Title: Stress and burnout among healthcare professionals working in a mental health setting in Singapore
year: 2015
Journal: Asian J Psychiatr
Volume: 15
Pages: 15-20
Epubdate: 30/04/2015
date: Jun
Alternate Journal: Asian journal of psychiatry
ISSN: 1876-2018
DOI: 10.1016/j.ajp.2015.04.005
Accession Number: 25922279
Abstract: International literature suggests that the experience of high levels of stress by healthcare professionals has been associated with decreased work efficiency and high rates of staff turnover. The aims of this study are to identify the extent of stress and burnout experienced by healthcare professionals working in a mental health setting in Singapore and to identify demographic characteristics and work situations associated with this stress and burnout. A total of 220 Singaporean mental health professionals completed a cross-sectional survey, which included measures of stress, burnout (exhaustion and disengagement), participants' demographic details, and working situation. Independent t-tests and one-way ANOVAs were used to examine between-group differences in the dependent variables (stress and burnout). Analyses revealed that healthcare professionals below the age of 25, those with less than five years experience, and those with the lowest annual income, reported the highest levels of stress and burnout. No significant differences were found with other demographic or work situation variables.
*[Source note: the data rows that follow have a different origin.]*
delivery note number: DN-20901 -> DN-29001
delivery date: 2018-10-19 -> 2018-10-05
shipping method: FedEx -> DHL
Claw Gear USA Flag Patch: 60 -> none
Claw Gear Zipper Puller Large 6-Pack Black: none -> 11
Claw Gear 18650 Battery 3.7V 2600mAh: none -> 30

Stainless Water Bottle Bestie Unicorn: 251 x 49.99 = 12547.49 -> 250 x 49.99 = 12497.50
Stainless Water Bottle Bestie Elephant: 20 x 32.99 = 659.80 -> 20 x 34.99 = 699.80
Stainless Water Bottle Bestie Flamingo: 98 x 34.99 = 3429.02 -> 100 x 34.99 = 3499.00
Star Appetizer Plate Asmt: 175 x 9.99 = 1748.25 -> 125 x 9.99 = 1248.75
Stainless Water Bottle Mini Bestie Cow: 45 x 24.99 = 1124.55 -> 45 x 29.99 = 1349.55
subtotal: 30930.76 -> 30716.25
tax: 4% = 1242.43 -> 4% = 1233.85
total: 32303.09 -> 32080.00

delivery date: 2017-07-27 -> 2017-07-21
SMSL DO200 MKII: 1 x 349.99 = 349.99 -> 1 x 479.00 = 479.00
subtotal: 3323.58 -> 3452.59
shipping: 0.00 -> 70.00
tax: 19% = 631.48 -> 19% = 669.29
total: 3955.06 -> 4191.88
Findings suggest that healthcare professionals working in a mental health setting in Singapore are experiencing relatively high levels of stress and burnout. It is important that clinicians, administrators and policy makers take proactive steps to develop programs aimed at reducing stress and burnout for healthcare professionals. These programs are likely to also increase the well-being and resilience of healthcare professionals and improve the quality of mental health services in Singapore.
Notes: 1876-2026
Asian J Psychiatr. 2015 Jun
15:15-20. doi: 10.1016/j.ajp.2015.04.005. Epub 2015 Apr 9.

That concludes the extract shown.